- _PROBLEM_
Could you copy the data that follows exactly as written, but drop the pictures?

- _TASK MATERIAL_
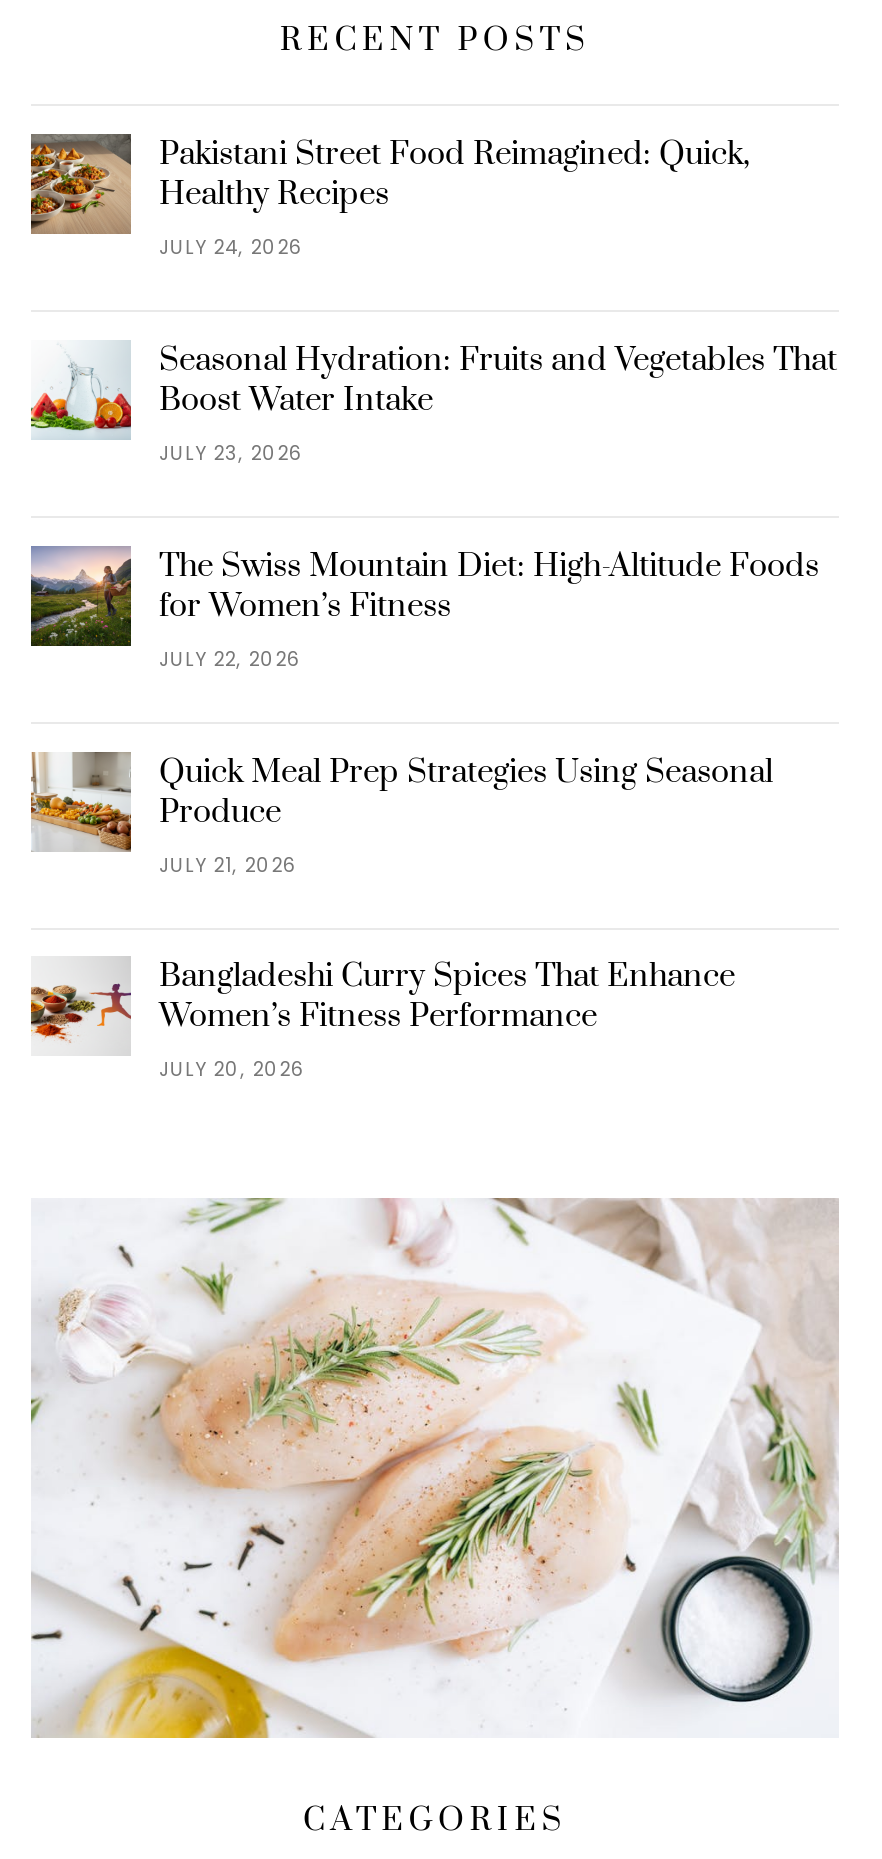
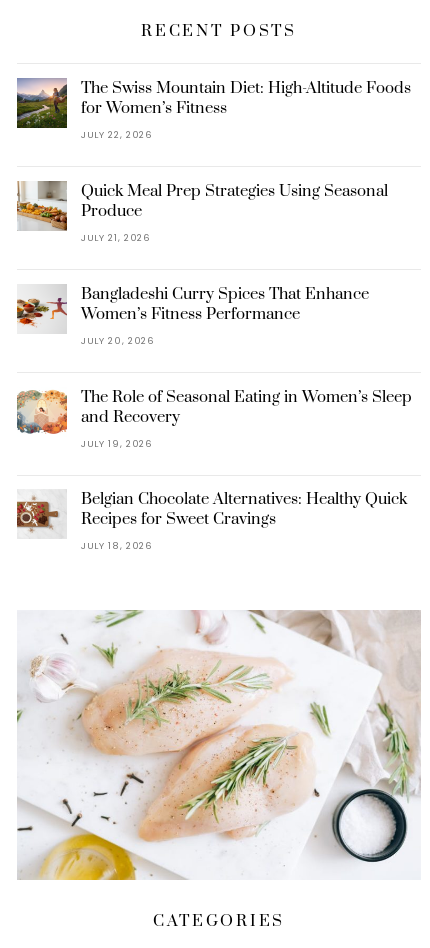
[29,134,837,465] [image] | Pakistani Street Food Reimagined: Quick, | Healthy Recipes | JULY 24, 2026 | Seasonal Hydration: Fruits and Vegetables That | Boost Water Intake | JULY 23, 2026 -> none
[31,340,131,440] [image] -> none
moved [27,544,819,1083] -> [15,77,411,347]: [image] | The Swiss Mountain Diet: High-Altitude Foods | for Women’s Fitness | ... | Women’s Fitness Performance | JULY 20, 2026
none -> [16,386,412,552] [image] | The Role of Seasonal Eating in Women’s Sleep | and Recovery | JULY 19, 2026 | Belgian Chocolate Alternatives: Healthy Quick | Recipes for Sweet Cravings | JULY 18, 2026
none -> [17,496,66,531] [image]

- _EXERCISE SOLUTION_
[29,134,837,465] [image] | Pakistani Street Food Reimagined: Quick, | Healthy Recipes | JULY 24, 2026 | Seasonal Hydration: Fruits and Vegetables That | Boost Water Intake | JULY 23, 2026 -> none
[31,340,131,440] [image] -> none
moved [27,544,819,1083] -> [15,77,411,347]: [image] | The Swiss Mountain Diet: High-Altitude Foods | for Women’s Fitness | ... | Women’s Fitness Performance | JULY 20, 2026
none -> [16,386,412,552] [image] | The Role of Seasonal Eating in Women’s Sleep | and Recovery | JULY 19, 2026 | Belgian Chocolate Alternatives: Healthy Quick | Recipes for Sweet Cravings | JULY 18, 2026
none -> [17,496,66,531] [image]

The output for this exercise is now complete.